Author:Aleckson, Jon

THE COMPLETE GUIDE TO SIMULATIONS & SERIOUS GAMES, by Clark Aldrich, Book, 2009, Pfeiffer & Company.

Rating: ****

I am a biased reviewer.

I met Clark Aldrich several years ago at the eLearning Guild's annual gathering. He graciously agreed to sit down for a recorded interview about developing educational games and simulations.


I know Clark and have flirted with working on projects with him. If you have read his blog, you, too, know him and have probably concluded he is an expert: interesting, albeit complex, "good guy." A consummate self-promoter and prolific writer, Clark has attracted a strong group of followers, while garnering guarded animosity from the academics he rarely cites in his writings.

It is this dichotomy that intrigues me personally as it hints at the question of whether one can be simultaneously a practitioner ("to be and do") and an academic ("to know"). By writing The Complete Guide to Simulations & Serious Games, Clark does indeed show his intellectual chops while keeping his eye on the target of assisting those of us in private practice who are designing and developing educational games and simulations. (For a video interview with Clark on simulations, use these links: Part 1, Part 2, and Part 3.)

The first and biggest question is: How does a busy professional trainer or HR professional tackle this epic read? How do I write a review that covers a 500+ page reference-coffee table book?

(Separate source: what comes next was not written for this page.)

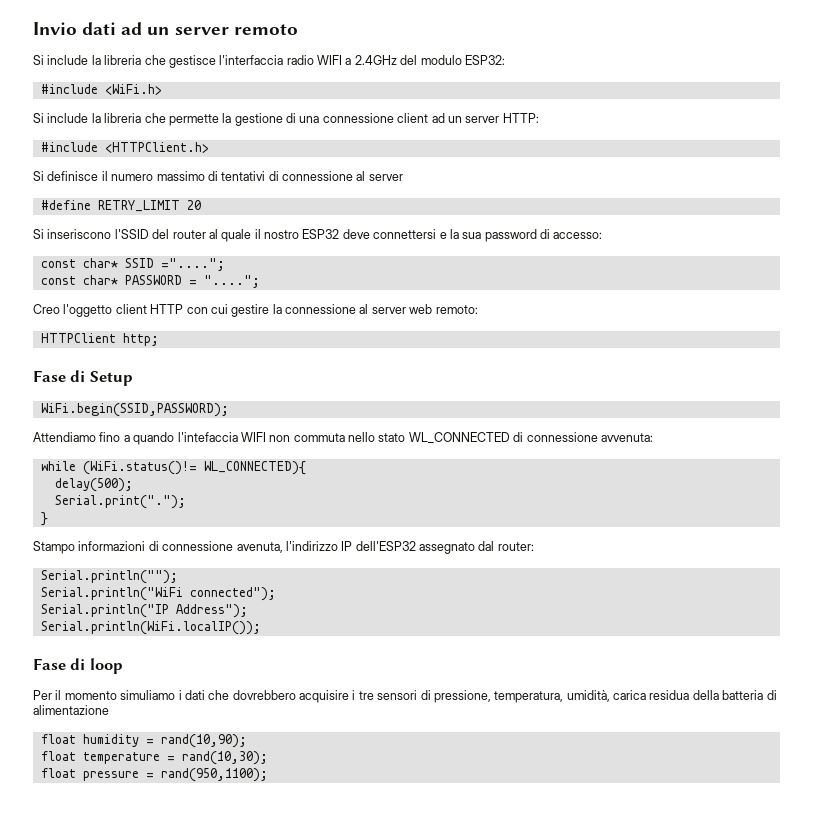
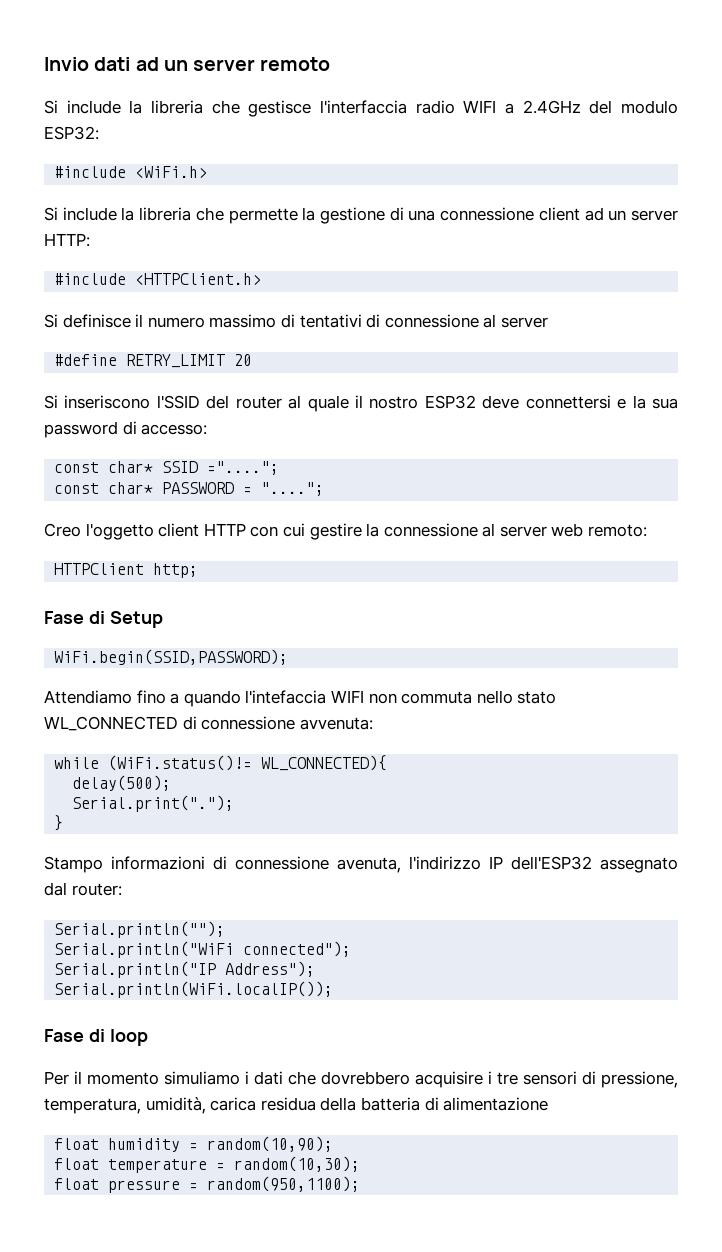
[160,734,247,748] rand(10,90); -> [207,1136,334,1152] random(10,90);
[181,751,268,765] rand(10,30); -> [234,1156,361,1172] random(10,30);
[160,768,268,782] rand(950,1100); -> [207,1176,361,1192] random(950,1100);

Sensing me as procrastinator, Clark shot off an email saying: "Honestly, I would read the introductions to each section and then to each chapter, read the concluding essays where they exist, and then bounce around for a while. Think of it as a simulation to engage--you don't have to experience every branch in a branching story!"

It is Clark's wit that I appreciate most about him and it often comes through in this book, ("I mean New York Times and 'serious games' should get a room" or "the spread of Starbucks on every corner equals pandemic" is quintessential Clark Aldrich.) This humor and the ample examples make the book an (almost) easier to read than one might think. So I set out to do as he commanded, speed read-scan and ultimately provide you with a quick reaction to what I consider an important book.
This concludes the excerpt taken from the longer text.